THE SORCERESS walked away very slowly down the street.
She had the sensation of having fallen from a great height, after the excitement of having fought bravely to keep her place there, and of having anticipated every step of a combat still more severe which yet had not come to pass after her previsions. It had been a fight lasting for hours, from the moment Betty, all unconscious, had told her of the house in which Charlie was. That was in the morning, and now it was late afternoon, and the work of the day, the common work of the day in which all the innocent common people about had been employed, was rounding towards its end. It seemed to her a long, long time that she had been involved, first in imagination, in severe thought, and then in actual conflict—in this struggle, fighting for her life. From the beginning she had made up her mind that she should fail. It was a consciously losing game that she had fought so gallantly, never giving in; and indeed she was not unaware, nor was she without a languid satisfaction in the fact that she had indeed carried off the honours of the field, that it would not be said that she had been beaten. But what did that matter? Argument she knew and felt had nothing to do with such affairs. She had known herself to have lost from the moment she saw Colonel Kingsward standing there against the mantelpiece in the dining-room. It had not been possible for her then to give in, to turn and go forth into the street flinging down her arms. On the contrary, it was her nature to fight to the last; and she had carried off an apparent victory. She had marched off with colours flying from the field of battle, leaving every enemy confounded. But she herself entertained no illusion in the matter. It was possible no doubt that her spell might yet be strong enough upon her middle-aged captive to make him ignore and pass over everything that told against her—but, after considering the situation with a keen and close survey of every likelihood, she dismissed that hope. No, her chance was lost—again; the battle was over—again. It had been so near being successful that the shock was greater perhaps than usual; but she had now been feeling the shock for hours; so that her actual fall was as much a relief as a pang, and her mind, full of resource, obstinately sanguine, was becoming ready to pass on to the next chance, and had already sprung up to think—What now?

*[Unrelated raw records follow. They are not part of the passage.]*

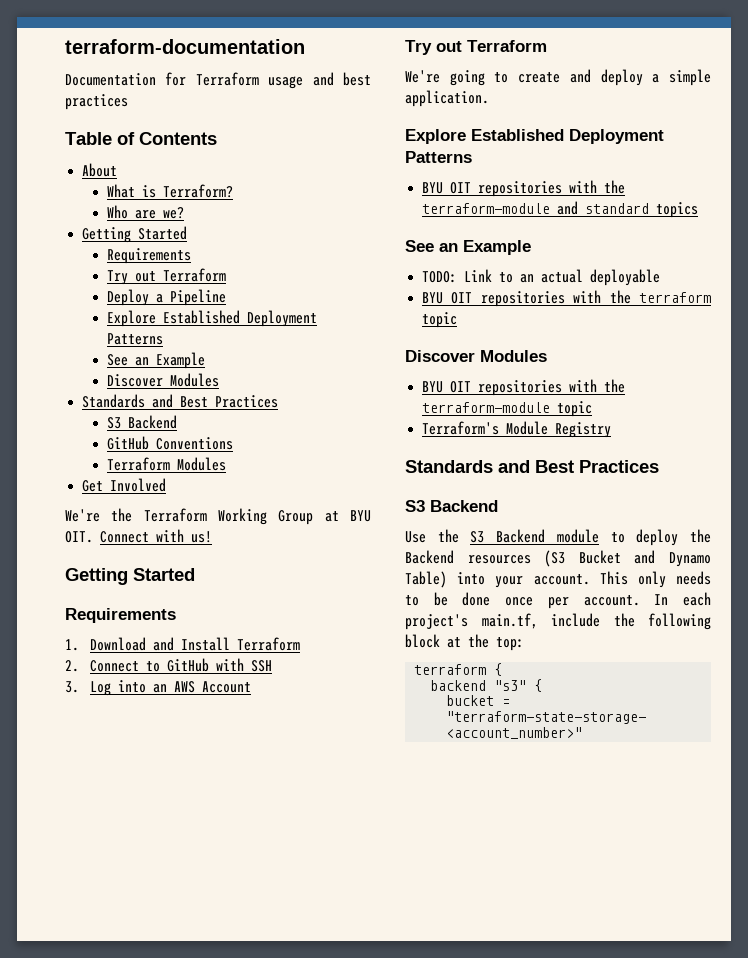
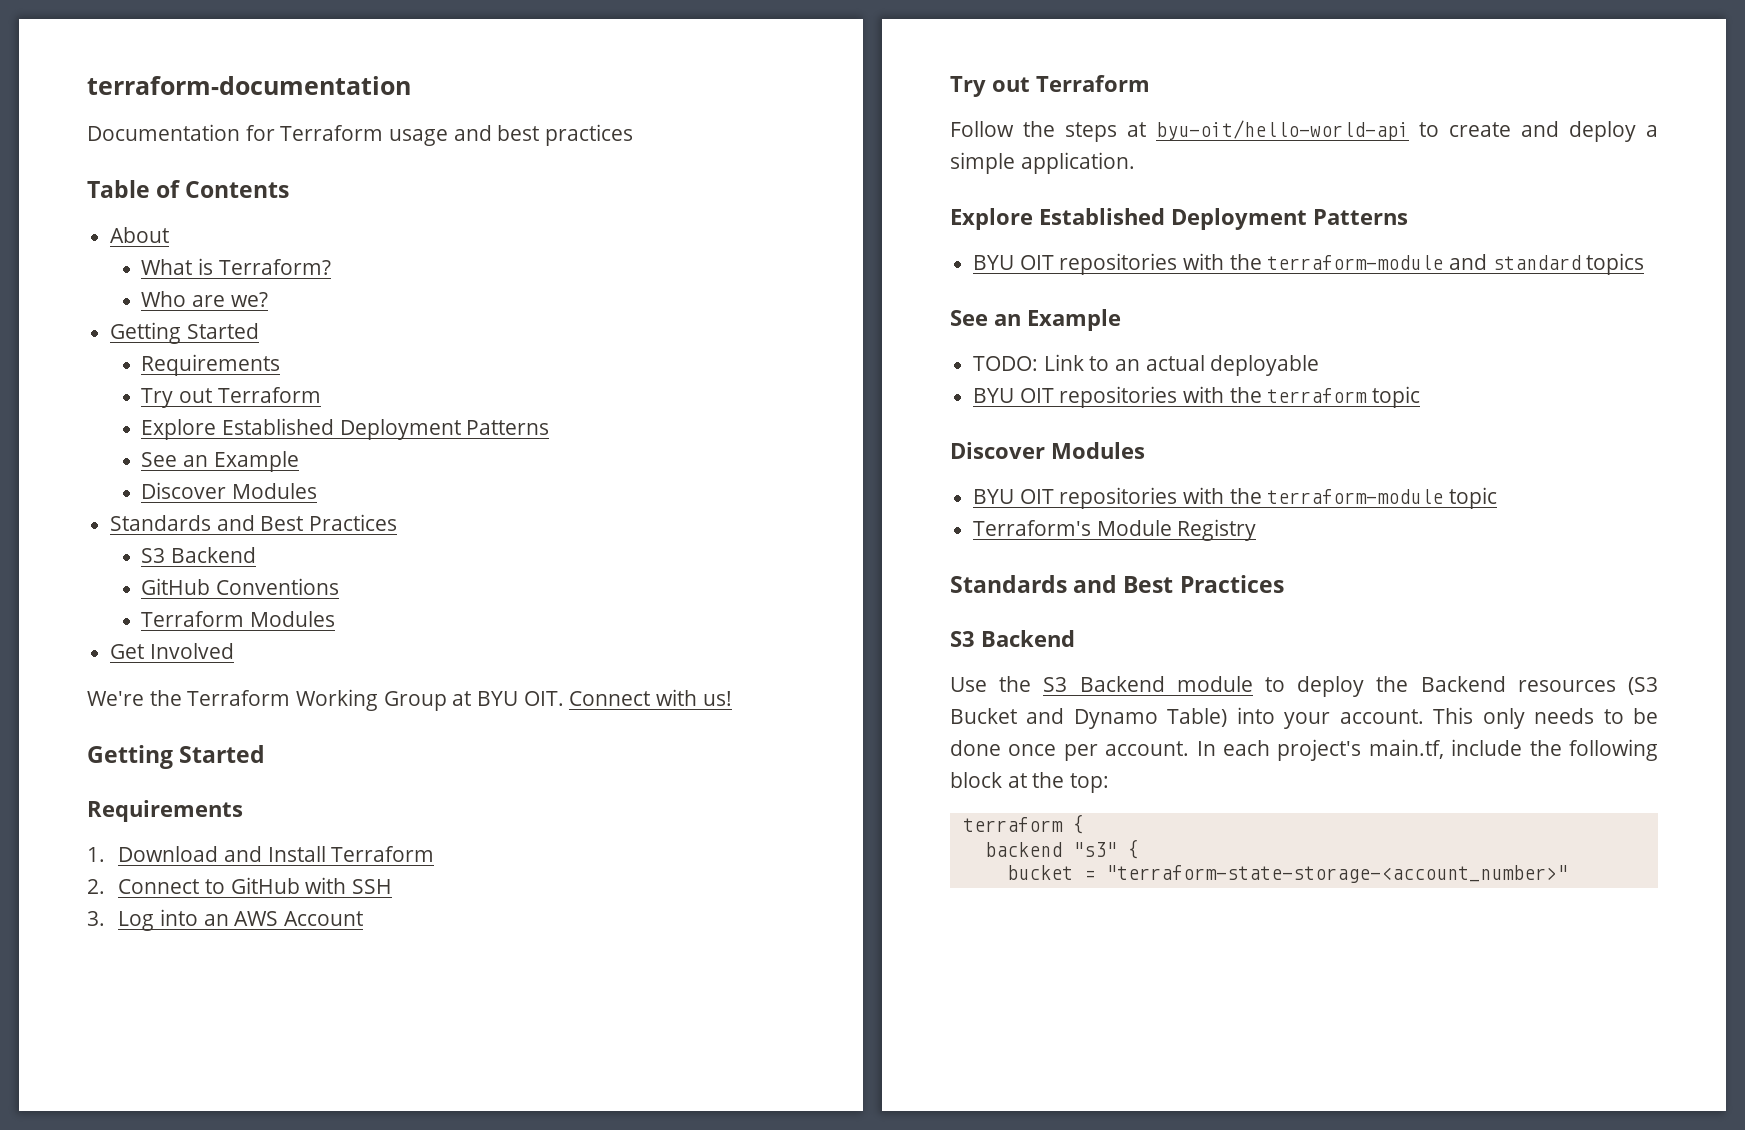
[106,289,226,306] // Deploy a Pipeline -> (321, 395) none
[405,70,485,86] We're going -> [950,120,1409,142] Follow the steps at byu-oit/hello-world-api

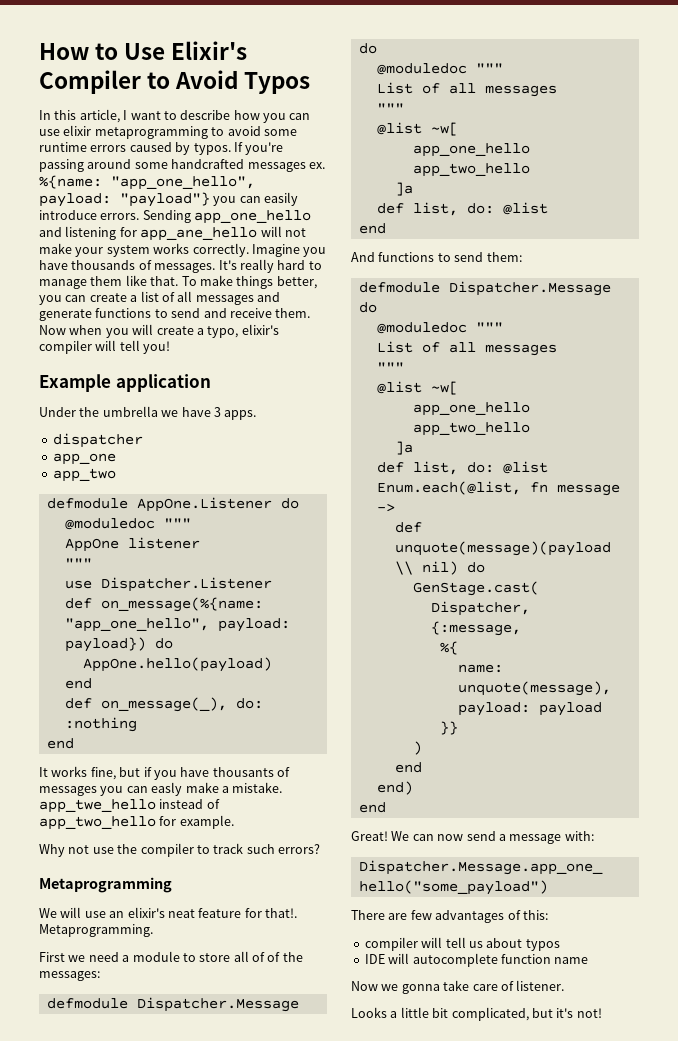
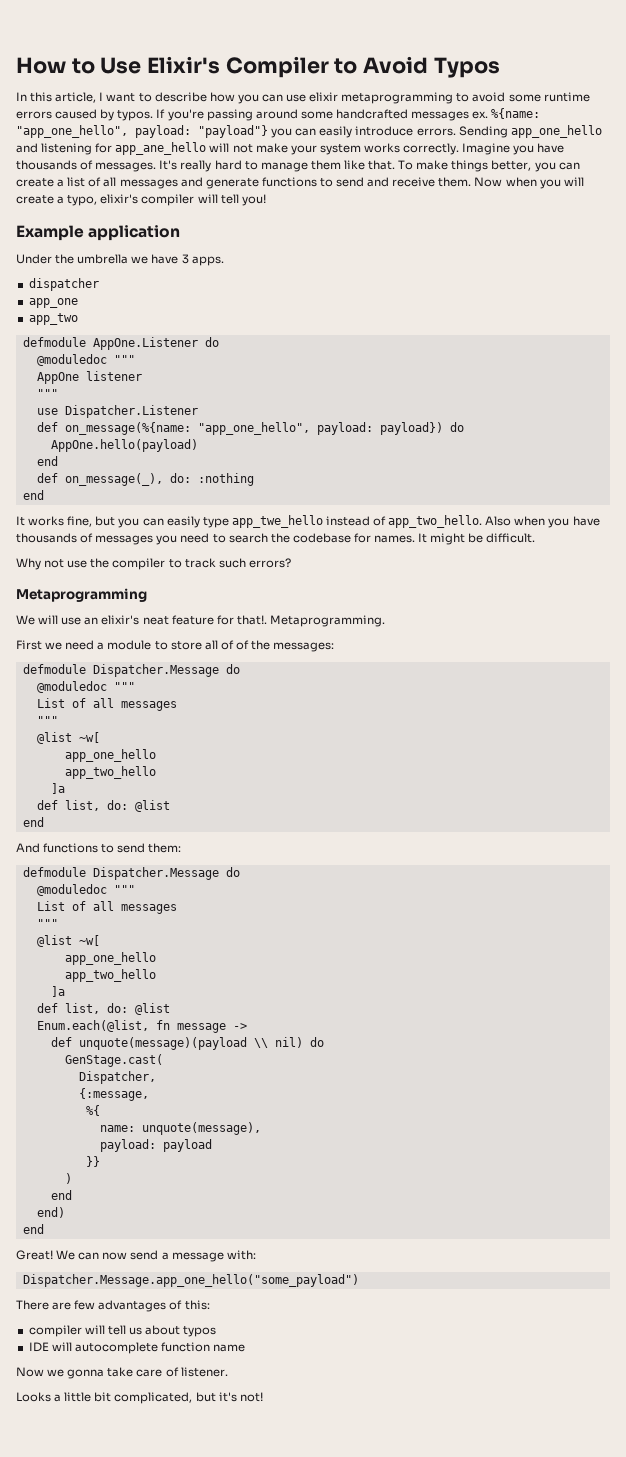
[143,767,274,780] if you have thousants -> [118,515,600,528] [16,533,77,543] you can easily type app_twe_hello instead of app_two_hello. Also when you have thousands
[126,782,283,796] [39,799,220,813] [39,815,234,830] can easly make a mistake. app_twe_hello instead of app_two_hello for example. -> [180,533,536,545] need to search the codebase for names. It might be difficult.

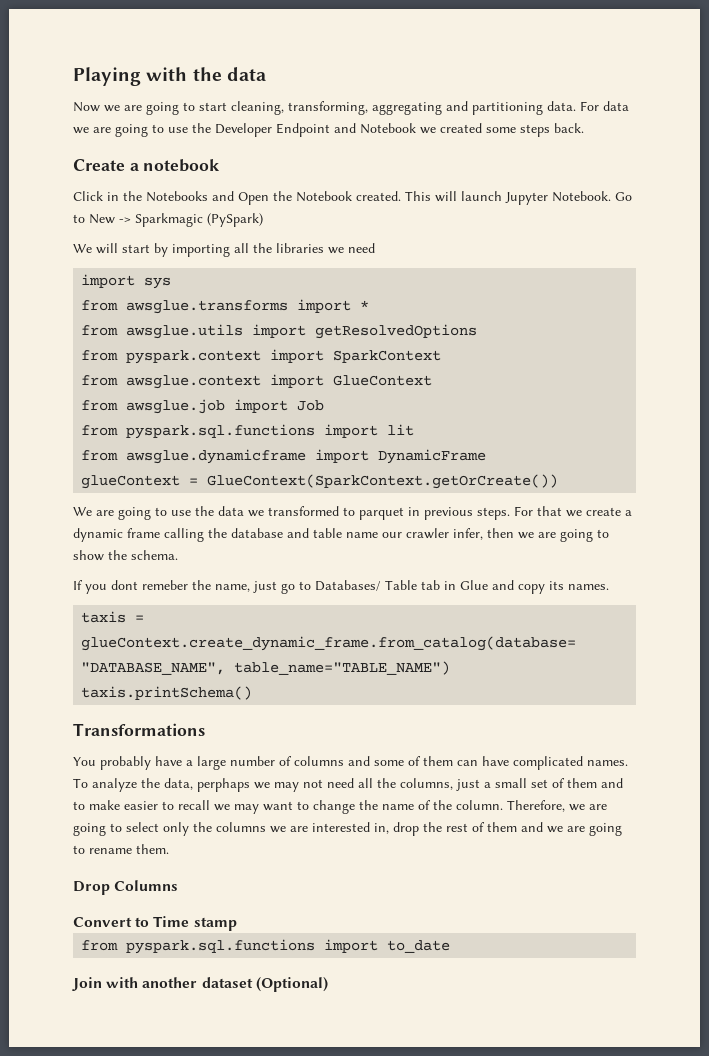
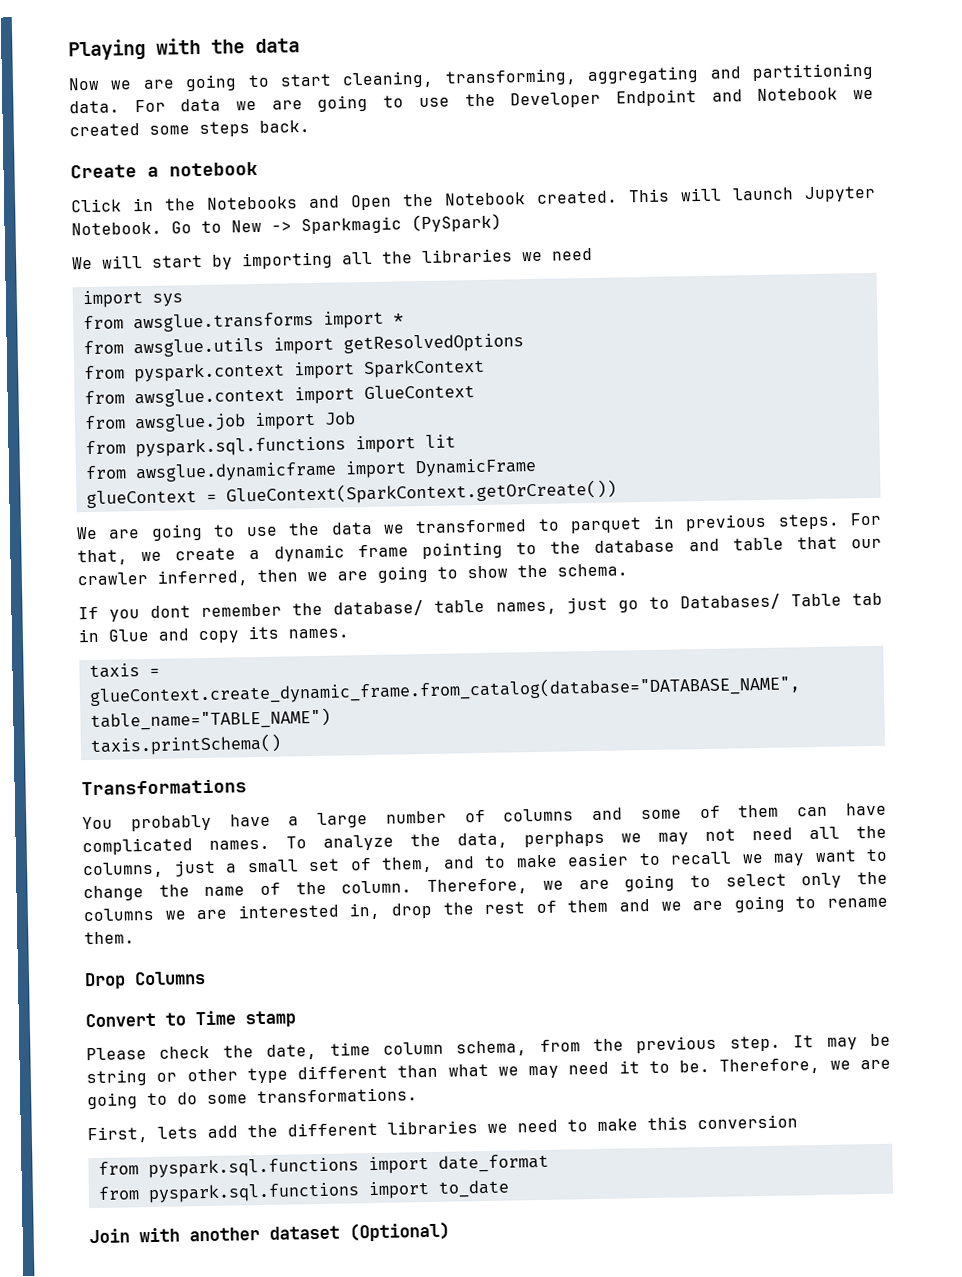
[537,506,562,516] that -> [77,549,128,566] that,
[164,528,204,542] calling -> [421,541,538,560] pointing to
[346,532,378,538] name -> [796,536,838,550] that
[453,528,483,540] infer, -> [157,569,249,587] inferred,
[142,580,250,592] remeber the name, -> [201,599,557,618] remember the database/ table names,
[567,778,597,788] them -> [381,856,433,873] them,
(237, 924) none -> [86,1033,891,1061] [86,1057,891,1087] [87,1087,418,1110] [87,1114,798,1144] [97,1153,549,1179] // Please check the date, time column schema, from the previous step. It may be string or other type different than what we may need it to be. Therefore, we are going to do some transformations. // First, lets add the different libraries we need to make this conversion // from pyspark.sql.functions import date_format

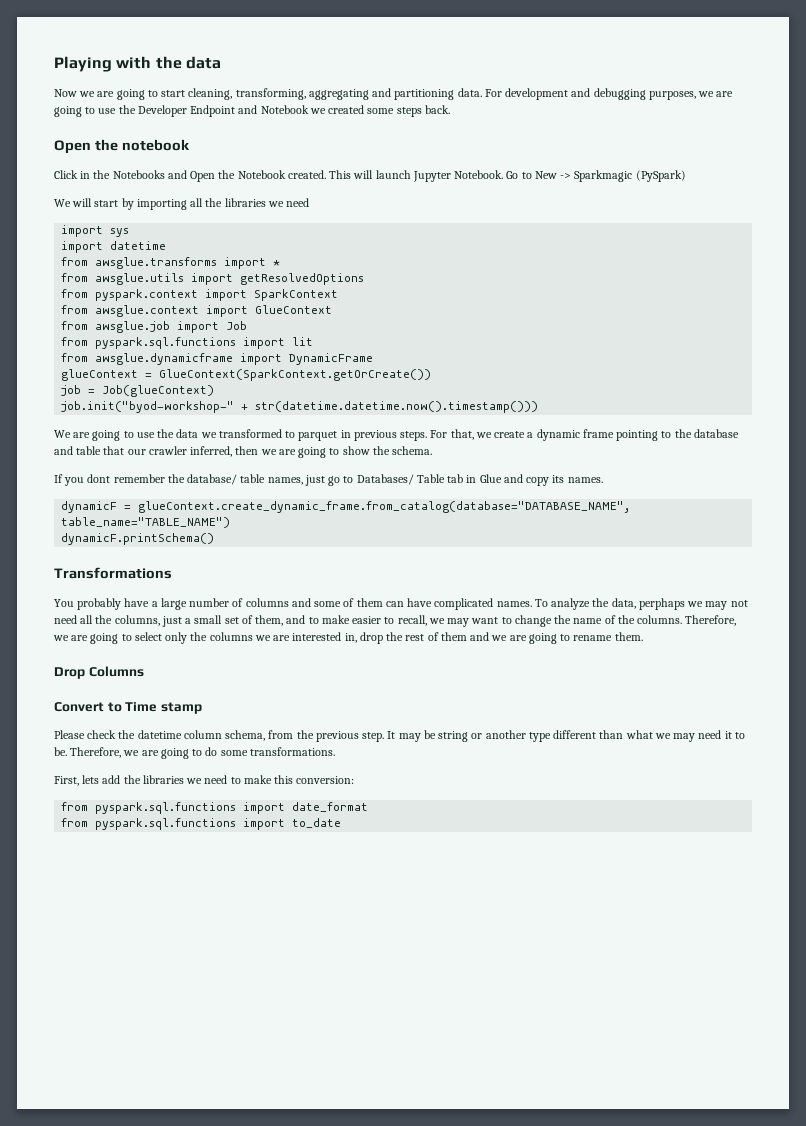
[180,98,222,112] data -> [505,88,696,100] development and debugging purposes,
[70,164,159,179] Create a -> [54,139,118,154] Open the
(183, 300) none -> [61,241,167,253] // import datetime
(617, 492) none -> [61,385,215,397] [61,401,539,413] // job = Job(glueContext) // job.init("byod-workshop-" + str(datetime.datetime.now().timestamp()))
[88,663,140,679] taxis -> [61,501,118,513] dynamicF
[89,733,282,757] taxis.printSchema() -> [61,533,215,545] dynamicF.printSchema()
[670,851,732,865] recall -> [397,615,427,626] recall,
[341,880,413,894] column. -> [637,615,683,624] columns.
[266,1042,371,1060] date, time -> [137,730,182,739] datetime
[186,1068,238,1082] other -> [485,730,526,739] another
[287,1121,378,1137] different -> (141, 779) none
[697,1114,798,1130] conversion -> [296,776,355,784] conversion:
[89,1221,450,1244] // Join with another dataset (Optional) -> (342, 823) none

I am sorry that in this story I have always been placed in natural opposition to this woman, who was certainly a creature full of interest, full of resource, and indomitable in her way. And she had a theory of existence, as, it is my opinion, we all must have, making out to ourselves the most plausible reasons and excuses for all we do. Her struggle—in which she would not have denied that she had sometimes been unscrupulous—had always been for a standing-ground on which, if once attained, she could have been good. She had always promised herself that she would be good when once she had attained—oh, excellent! kind, just, true!—a model woman. And what, after all, had been her methods? There had been little harm in them. Here and there somebody had been injured, as in the case of Aubrey Leigh, of Charlie Kingsward. To the first she had indeed done considerable harm, but then she had soothed the life of Amy, his little foolish wife, to whom she had been more kind than she had been unkind to him. She had not wanted to be the third person between that tiresome couple. She had stayed in his house from a kind of sense of duty, and had Aubrey Leigh indeed asked her to become his second wife she would, of course, have accepted him for the sake of the position, but with a grimace. She was not particularly sorry for having harmed him. It served him right for—well, for being Aubrey Leigh. And as for Bee Kingsward, she had triumphantly proved, much to her own surprise it must be said, that it was not she who had done Bee any harm. Then Charlie—poor Charlie, poor boy! He thought, of course, that he was very miserable and badly used. Great heavens! that a boy should have the folly to imagine that anything could make him miserable, at twenty-two—a man, and with all the world before him. Miss Lance at this moment was not in the least sorry for Charlie. It would do him good. A young fellow who had nothing in the world to complain of, who had everything in his favour—it was good for him to be unhappy a little, to be made to remember that he was only flesh and blood after all.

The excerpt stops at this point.